__Problem statement__
Of the lines below, write out exactly those from the line with "[308,714,423,727] version R2019b." through the line with "[308,1060,367,1073] Website ->", both included, and skip the rest.

__Extracted data__

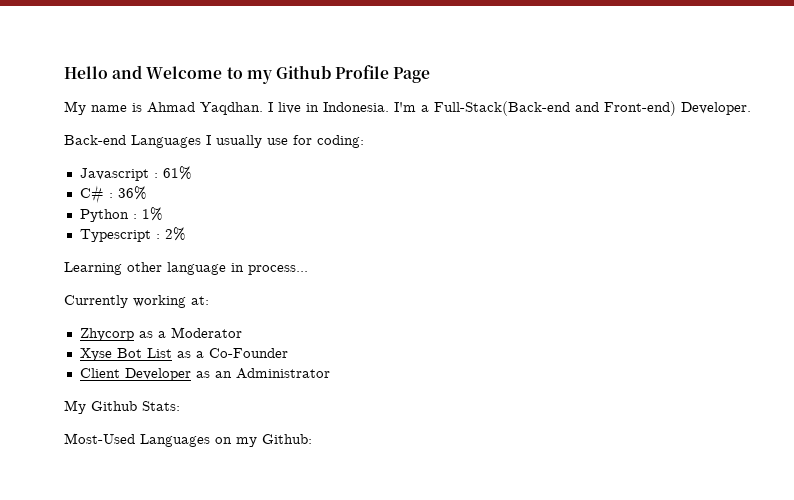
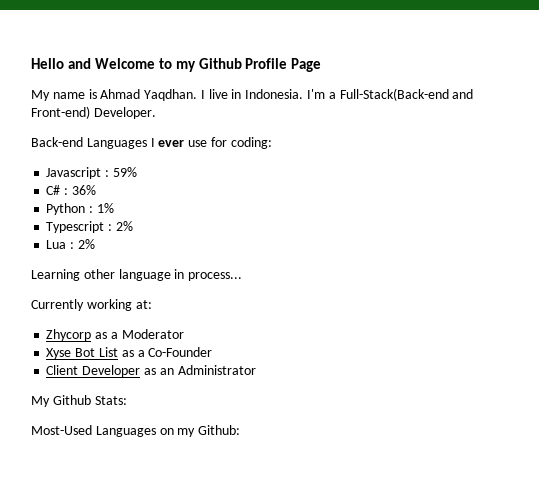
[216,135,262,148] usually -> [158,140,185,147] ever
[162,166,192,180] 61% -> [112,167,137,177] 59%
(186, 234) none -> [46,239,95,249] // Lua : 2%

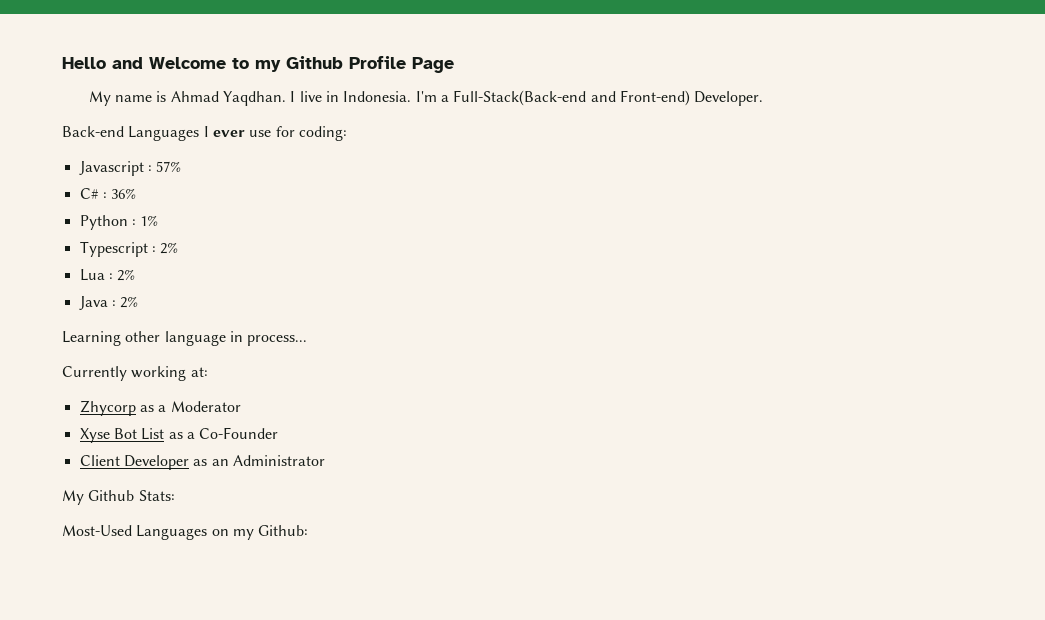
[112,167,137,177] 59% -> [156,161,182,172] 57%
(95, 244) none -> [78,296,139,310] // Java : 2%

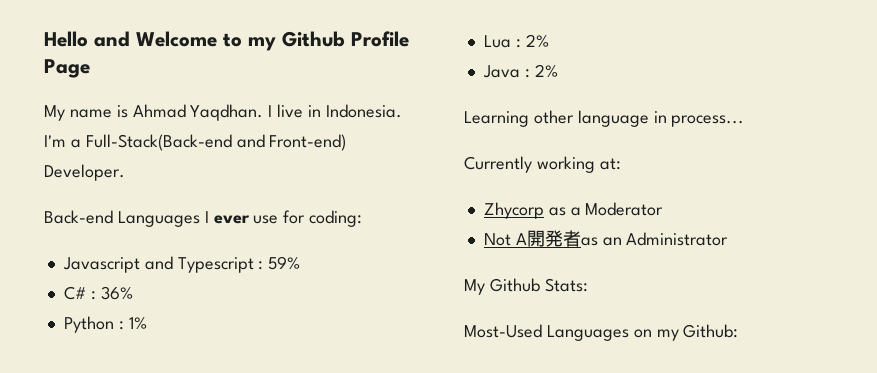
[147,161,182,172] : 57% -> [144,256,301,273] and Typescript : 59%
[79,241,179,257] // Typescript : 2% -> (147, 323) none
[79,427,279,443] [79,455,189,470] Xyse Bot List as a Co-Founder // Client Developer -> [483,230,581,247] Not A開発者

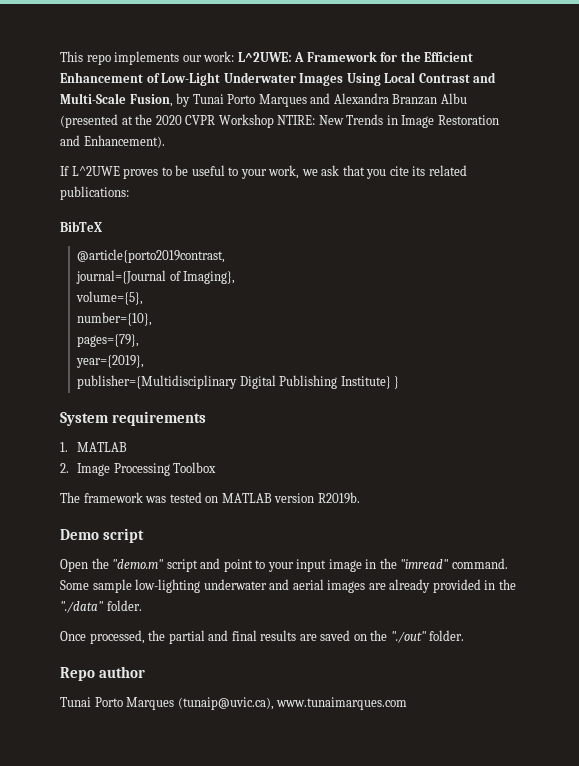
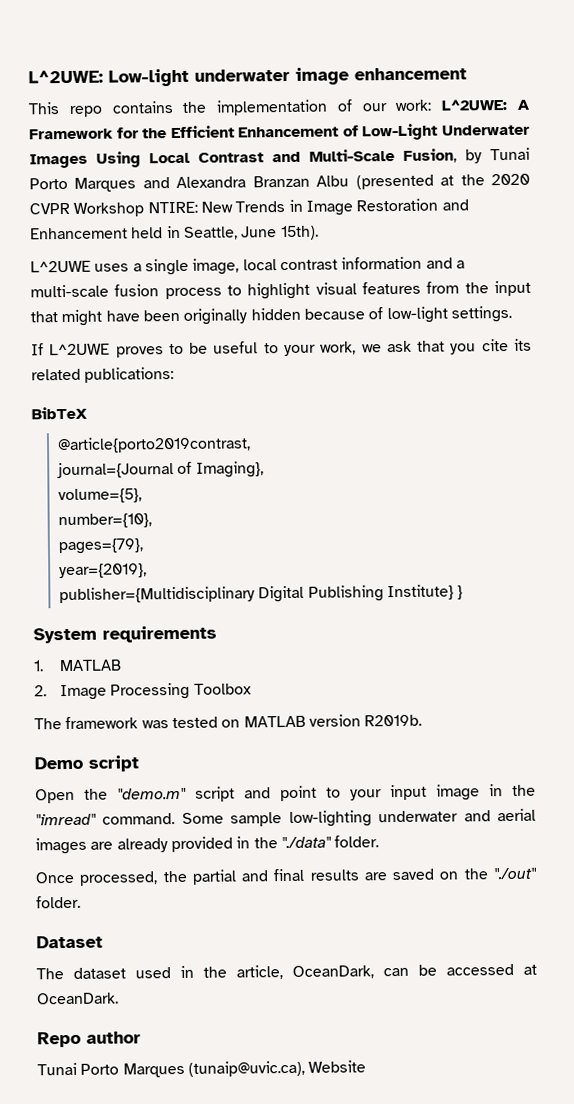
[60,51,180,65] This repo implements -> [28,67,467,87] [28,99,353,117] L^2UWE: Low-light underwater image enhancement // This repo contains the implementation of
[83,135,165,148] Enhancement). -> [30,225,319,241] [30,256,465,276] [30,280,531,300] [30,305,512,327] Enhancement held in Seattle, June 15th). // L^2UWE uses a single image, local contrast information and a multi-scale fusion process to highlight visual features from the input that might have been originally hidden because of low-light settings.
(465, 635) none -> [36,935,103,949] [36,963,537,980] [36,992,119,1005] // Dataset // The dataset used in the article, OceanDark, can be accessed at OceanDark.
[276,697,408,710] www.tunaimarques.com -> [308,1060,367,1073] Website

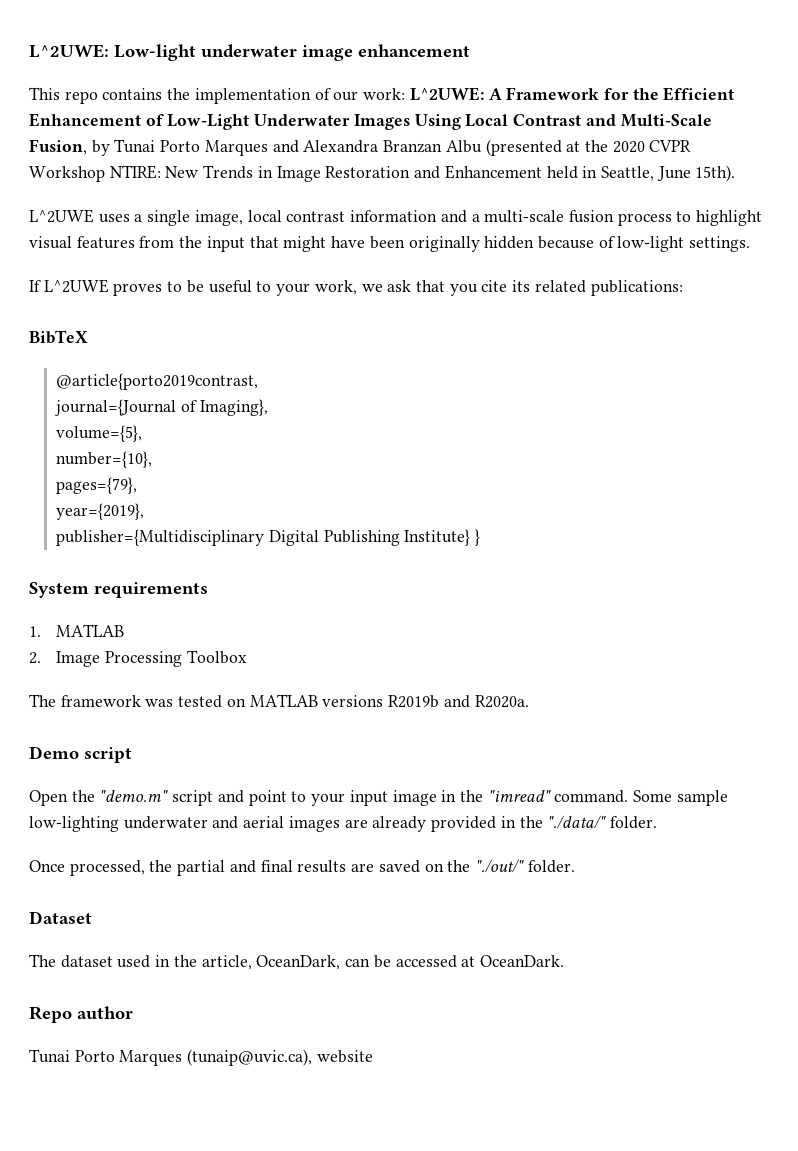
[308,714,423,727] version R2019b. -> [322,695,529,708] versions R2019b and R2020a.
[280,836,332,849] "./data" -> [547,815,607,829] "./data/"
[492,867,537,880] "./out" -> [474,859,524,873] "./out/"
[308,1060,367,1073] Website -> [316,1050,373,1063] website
==
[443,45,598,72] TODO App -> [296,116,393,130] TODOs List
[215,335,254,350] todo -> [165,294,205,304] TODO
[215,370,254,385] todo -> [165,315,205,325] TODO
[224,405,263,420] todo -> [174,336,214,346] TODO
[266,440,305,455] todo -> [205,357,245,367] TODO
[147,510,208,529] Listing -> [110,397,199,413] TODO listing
---
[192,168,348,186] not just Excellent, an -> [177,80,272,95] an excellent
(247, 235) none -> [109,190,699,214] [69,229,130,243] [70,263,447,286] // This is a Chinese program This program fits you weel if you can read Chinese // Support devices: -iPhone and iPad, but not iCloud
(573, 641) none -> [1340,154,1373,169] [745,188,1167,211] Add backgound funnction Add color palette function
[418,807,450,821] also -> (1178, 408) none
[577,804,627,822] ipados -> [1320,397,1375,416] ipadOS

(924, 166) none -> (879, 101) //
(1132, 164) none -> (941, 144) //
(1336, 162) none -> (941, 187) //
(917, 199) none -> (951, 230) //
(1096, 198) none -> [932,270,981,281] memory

__Response below__
[308,714,423,727] version R2019b. -> [322,695,529,708] versions R2019b and R2020a.
[280,836,332,849] "./data" -> [547,815,607,829] "./data/"
[492,867,537,880] "./out" -> [474,859,524,873] "./out/"
[308,1060,367,1073] Website -> [316,1050,373,1063] website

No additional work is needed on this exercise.